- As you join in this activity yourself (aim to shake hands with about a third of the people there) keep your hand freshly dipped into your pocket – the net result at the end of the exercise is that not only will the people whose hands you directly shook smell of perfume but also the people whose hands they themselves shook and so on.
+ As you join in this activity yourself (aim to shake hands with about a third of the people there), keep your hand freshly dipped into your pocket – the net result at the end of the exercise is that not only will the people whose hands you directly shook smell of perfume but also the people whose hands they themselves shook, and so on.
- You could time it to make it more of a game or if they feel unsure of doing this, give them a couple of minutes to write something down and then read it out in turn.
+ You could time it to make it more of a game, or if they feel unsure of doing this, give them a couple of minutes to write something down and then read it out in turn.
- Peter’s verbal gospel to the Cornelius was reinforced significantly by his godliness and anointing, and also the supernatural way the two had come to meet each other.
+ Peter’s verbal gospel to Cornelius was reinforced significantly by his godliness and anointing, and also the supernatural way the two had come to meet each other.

---

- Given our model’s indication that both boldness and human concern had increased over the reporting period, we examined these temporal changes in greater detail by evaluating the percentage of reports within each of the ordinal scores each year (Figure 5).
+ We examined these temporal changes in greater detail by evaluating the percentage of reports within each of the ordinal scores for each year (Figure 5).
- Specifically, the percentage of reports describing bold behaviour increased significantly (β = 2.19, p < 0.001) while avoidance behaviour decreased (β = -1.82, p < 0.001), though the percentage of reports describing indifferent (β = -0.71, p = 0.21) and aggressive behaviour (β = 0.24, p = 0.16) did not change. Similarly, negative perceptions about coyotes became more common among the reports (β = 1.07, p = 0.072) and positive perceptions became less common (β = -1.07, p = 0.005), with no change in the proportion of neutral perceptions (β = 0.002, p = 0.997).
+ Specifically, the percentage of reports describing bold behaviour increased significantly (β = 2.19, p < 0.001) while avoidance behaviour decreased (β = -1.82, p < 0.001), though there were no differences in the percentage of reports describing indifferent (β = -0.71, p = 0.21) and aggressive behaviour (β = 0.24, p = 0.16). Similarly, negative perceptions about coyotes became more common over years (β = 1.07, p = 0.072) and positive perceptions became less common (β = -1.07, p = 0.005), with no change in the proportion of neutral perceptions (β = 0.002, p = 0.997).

==

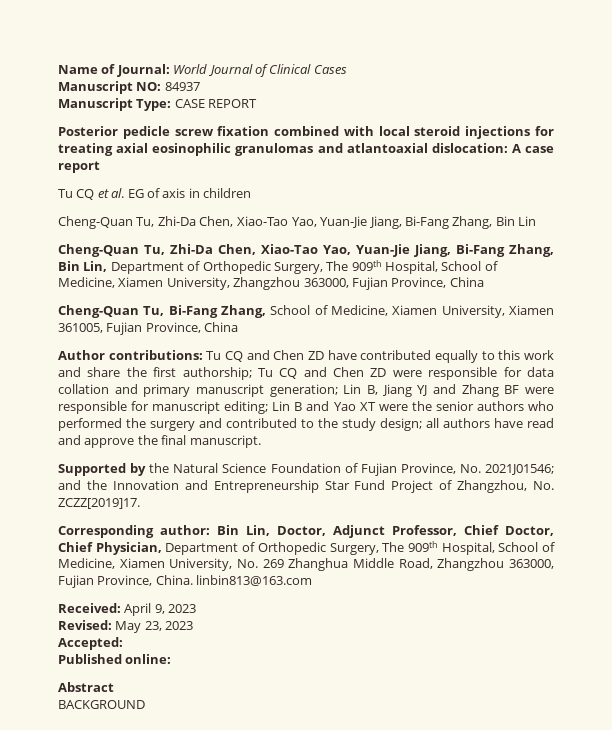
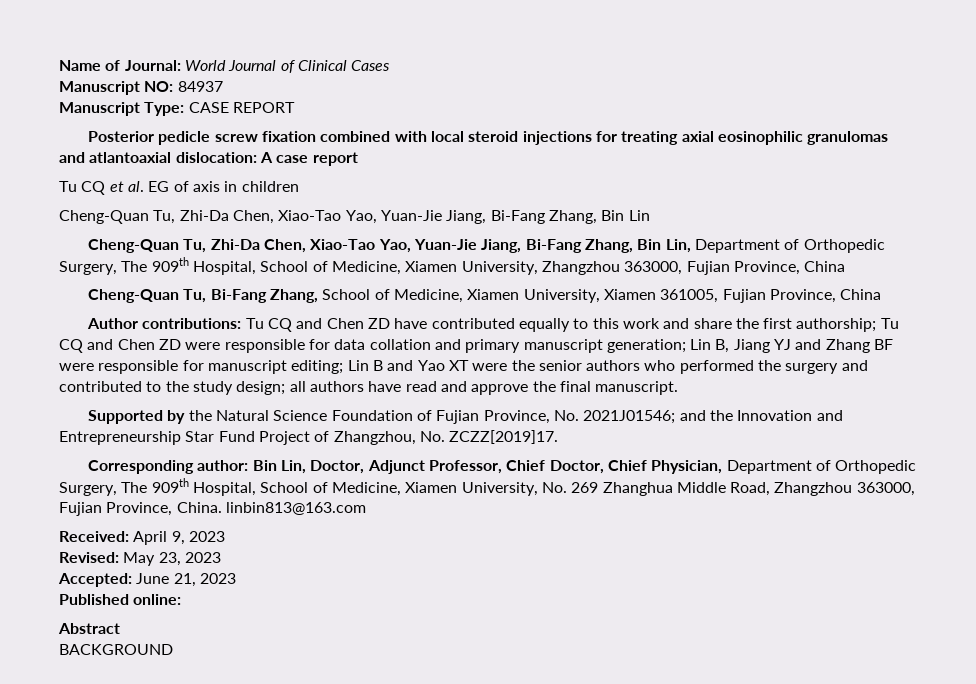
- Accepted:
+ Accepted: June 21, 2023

## What is being asked
All lines in the preceding records that hold the word "feel" need to be copied.

## Answer to this problem
- You could time it to make it more of a game or if they feel unsure of doing this, give them a couple of minutes to write something down and then read it out in turn.
+ You could time it to make it more of a game, or if they feel unsure of doing this, give them a couple of minutes to write something down and then read it out in turn.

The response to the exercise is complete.